§ Instructions for the task:
For the records that follow, restate each one word for word and leave the images behind.

^^^^^^^^^^^^^^^^

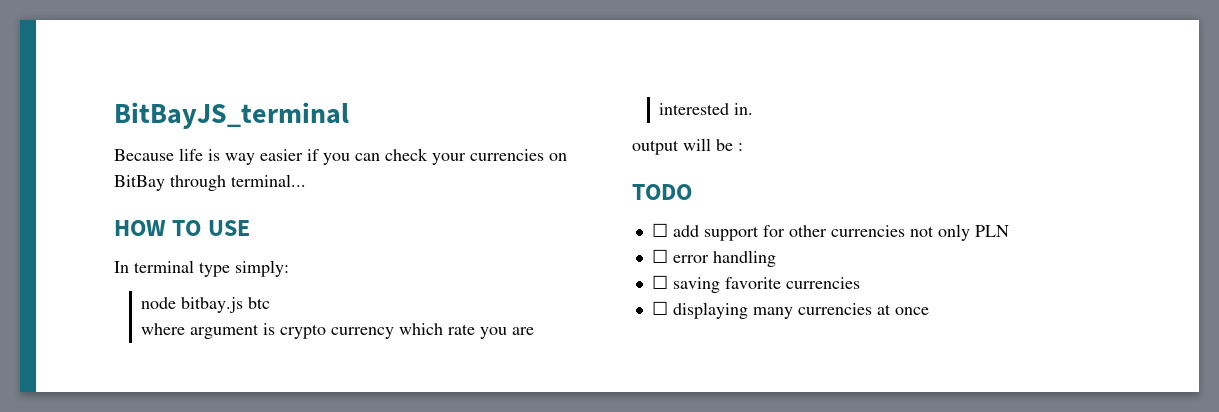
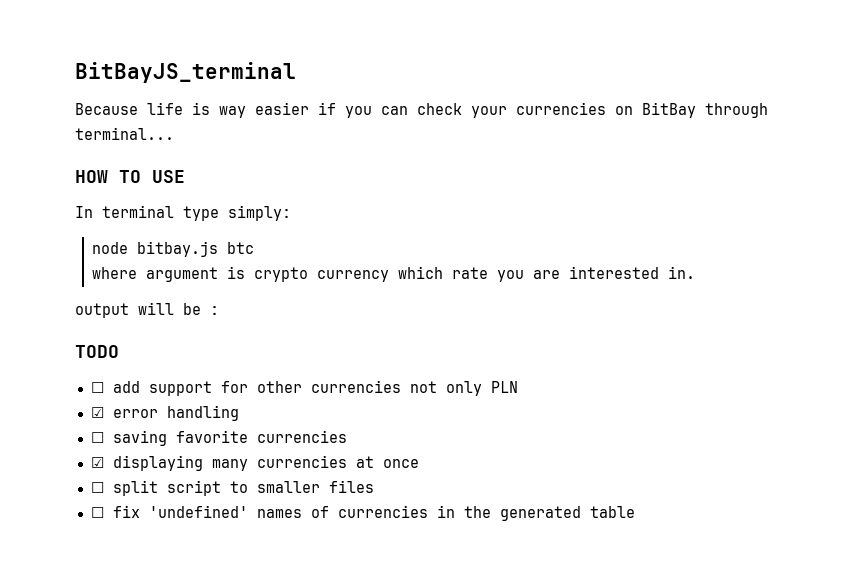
- ☐ error handling
+ ☑ error handling
- ☐ displaying many currencies at once
+ ☑ displaying many currencies at once
+ ☐ split script to smaller files
+ ☐ fix 'undefined' names of currencies in the generated table

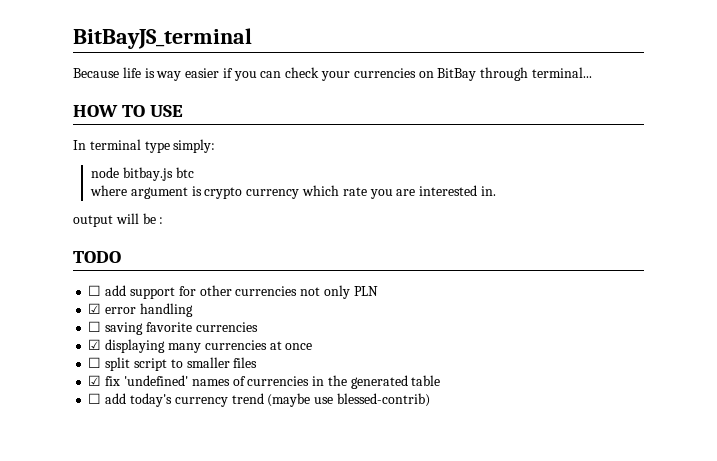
- ☐ fix 'undefined' names of currencies in the generated table
+ ☑ fix 'undefined' names of currencies in the generated table
+ ☐ add today's currency trend (maybe use blessed-contrib)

^^^^^^^^^^^^^^^^

§ Response for this exercise:
- ☐ error handling
+ ☑ error handling
- ☐ displaying many currencies at once
+ ☑ displaying many currencies at once
+ ☐ split script to smaller files
+ ☐ fix 'undefined' names of currencies in the generated table

- ☐ fix 'undefined' names of currencies in the generated table
+ ☑ fix 'undefined' names of currencies in the generated table
+ ☐ add today's currency trend (maybe use blessed-contrib)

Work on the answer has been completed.